Au premier étage l'exposition Nemo, au deuxième l'exposition du Souricier, au premier l'exposition prévue, la Renaissance étouffante et oppressante du 'Trésor des Médicis', au deuxième l'imprévue, la lumineuse et joyeuse 'Under the Gun' de Perrin (Philippe), j'ai préféré la seconde, plus mystique, un chapelet géant, une énorme bague à la croix des gardiens de Terre Sainte, quatre clous de la Passion d'un mètre quatre-vingt-cinq, d'aucuns trouveront que ce n'est pas du meilleur goût, ça ne fait rien, ce qui en-dessous l'est encore moins.

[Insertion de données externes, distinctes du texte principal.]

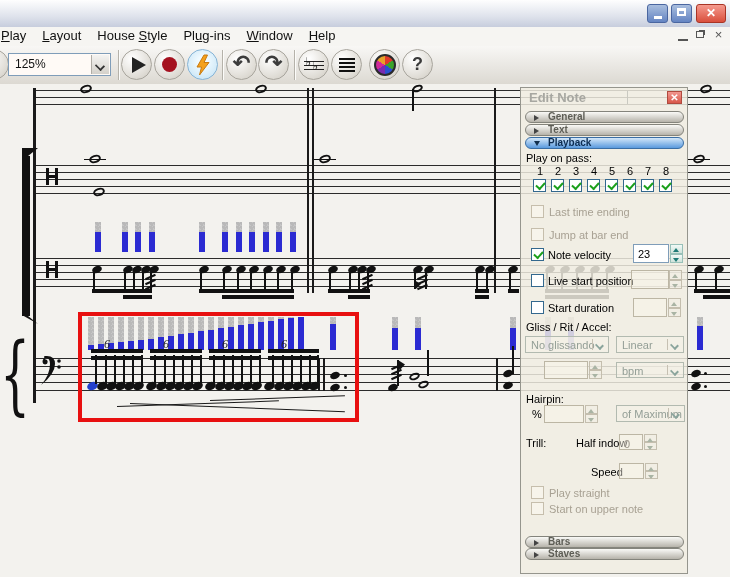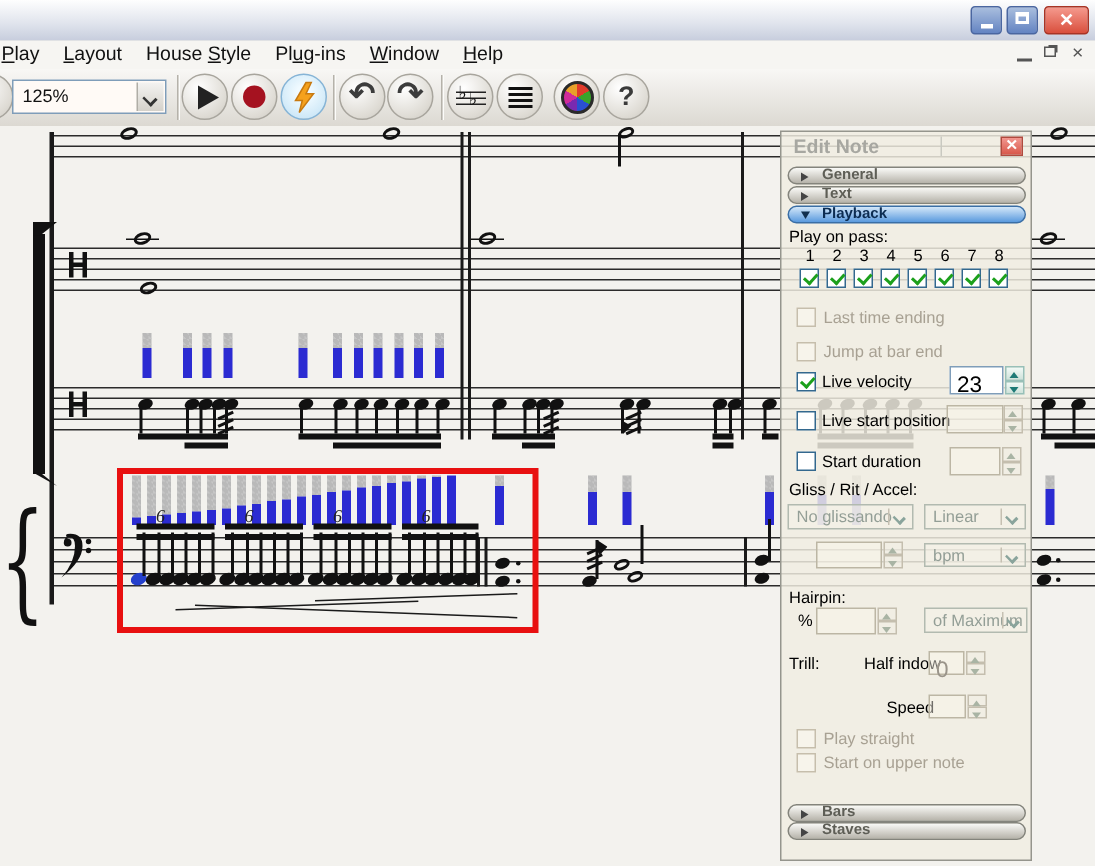"Live velocity" div.plabel { text: Live -> Note }
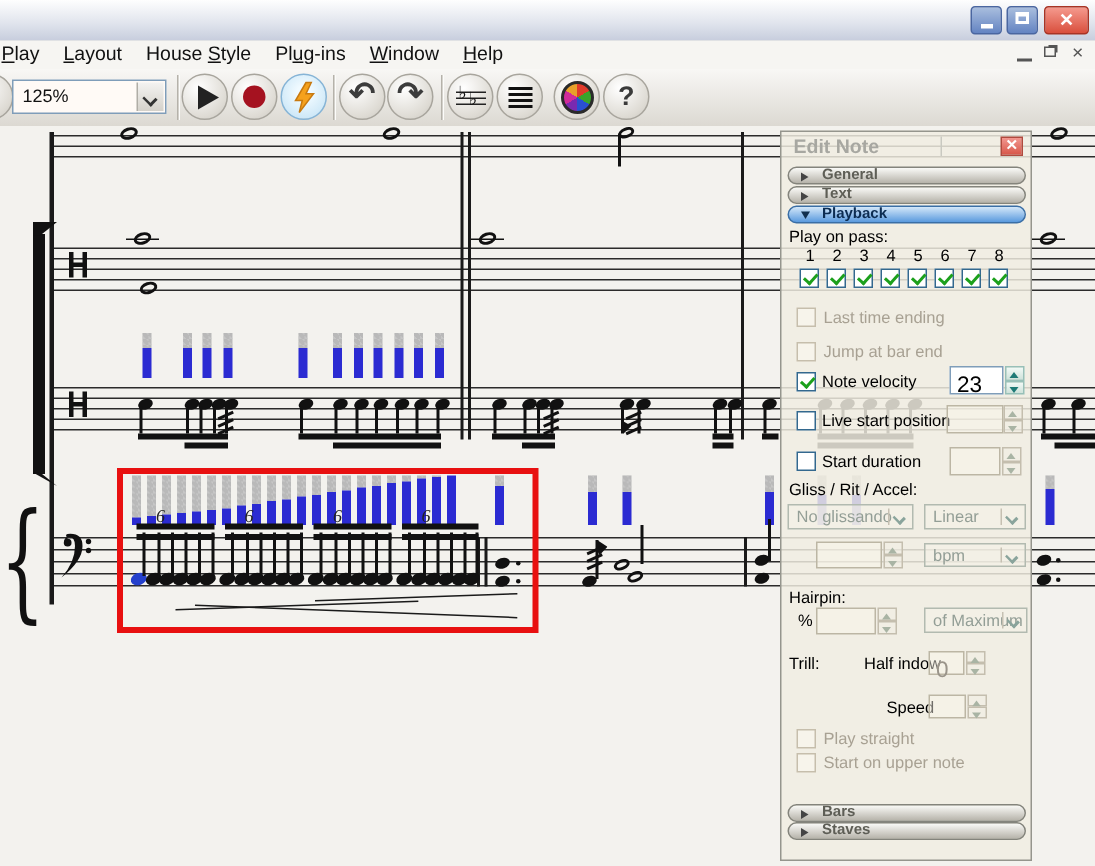"23" .field { font-size: 15px -> 11px }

La morbidité de ce trésor des Médicis est bien mise en valeur par les nombreuses pièces de prix provenant de différents musées de Florence, on se croirait presque au Vatican de l'époque, les tableaux religieux côtoient les statues d'hommes nus, celles de femmes y sont plus rares, à ce point de vue on préferera l'Antiquité rêvée du Louvre, aux sujets moins saints mais au goût plus sain.

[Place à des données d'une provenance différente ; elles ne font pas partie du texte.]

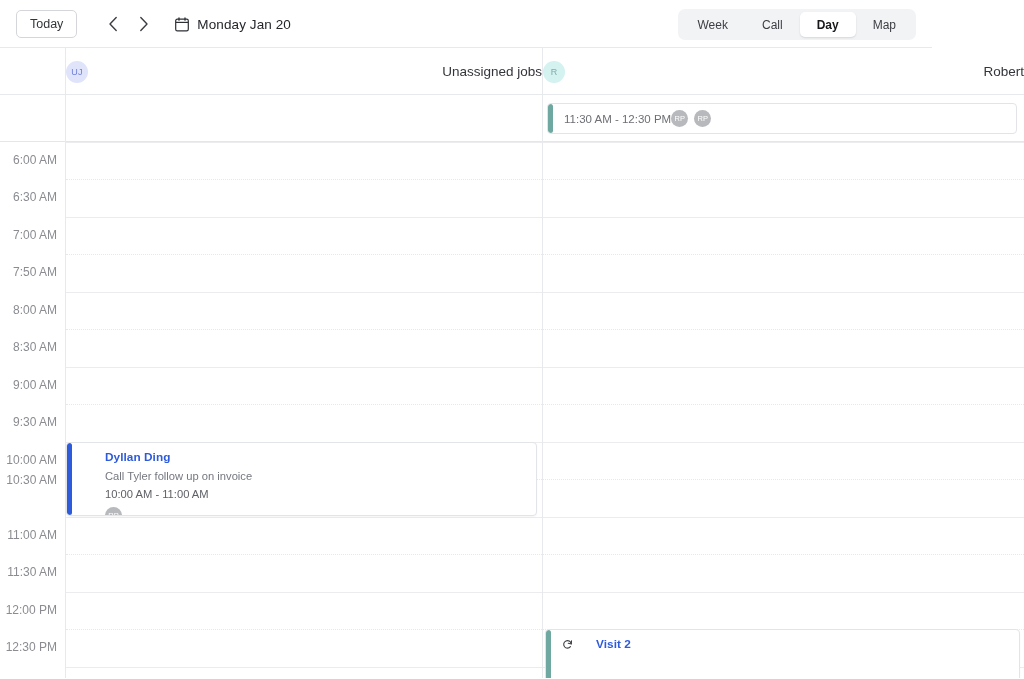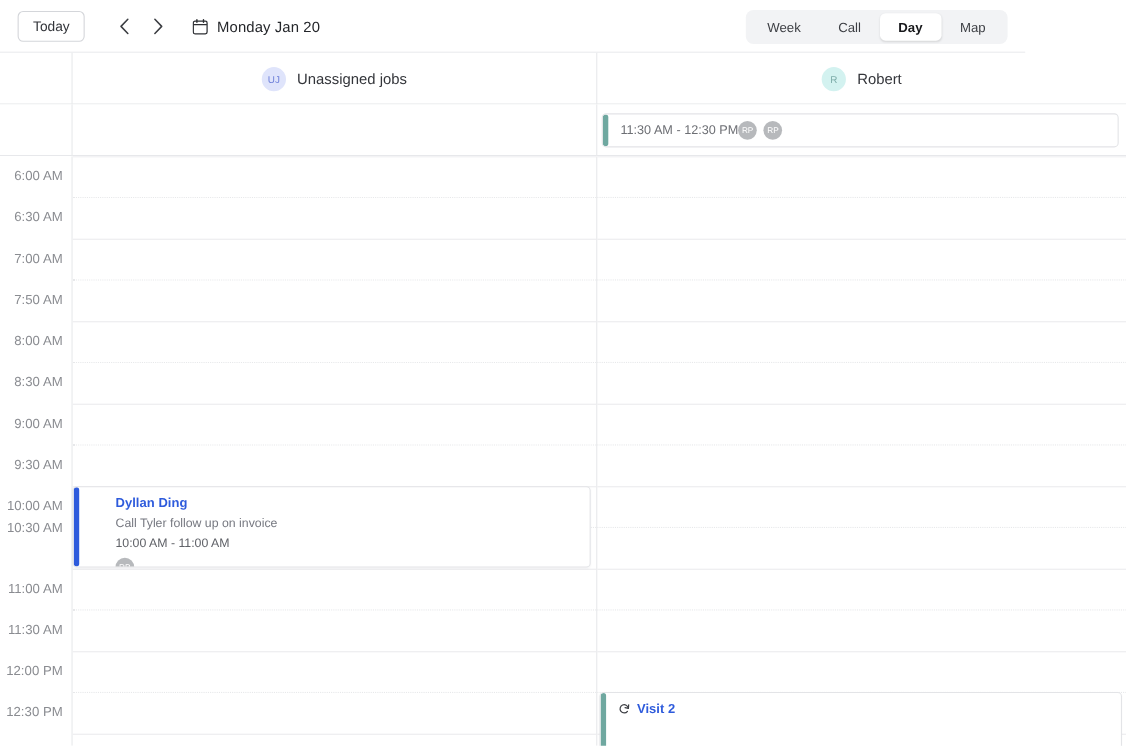"UJ" .col-head { justify-content: center -> space-between }
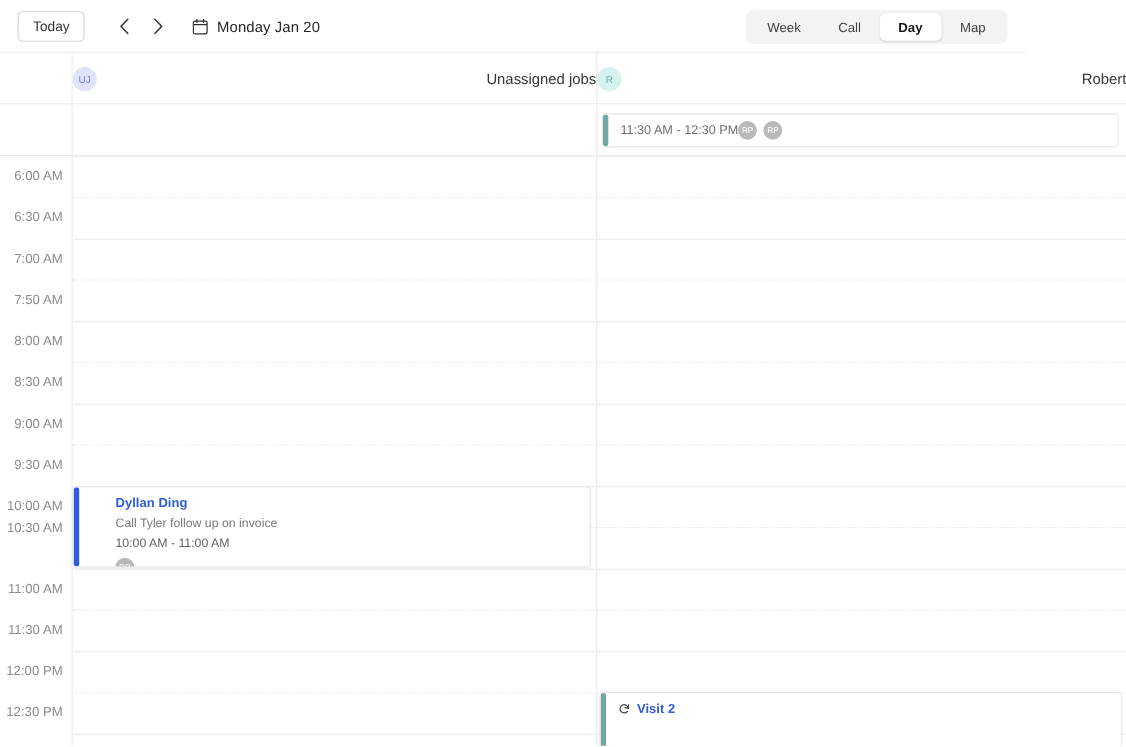"Visit 2" .ev-title-row { gap: 6px -> 23px }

L'exposition des Médicis a du succès, au premier étage nombreux sont les groupes du troisième âge accompagnés de guides aux commentaires atroces, j'ai préféré le deuxième étage, j'y étais seul, on peut y réciter un Notre Père devant les clous de la Passion.
Le Trésor des Médicis au Musée Maillol jusqu'au 13 février 2011 (nocturne le vendredi jusqu'à 21h30)
Laissons le mot de la fin à Philippe Perrin :
"Une exposition c'est une femme à séduire, une banque à braquer."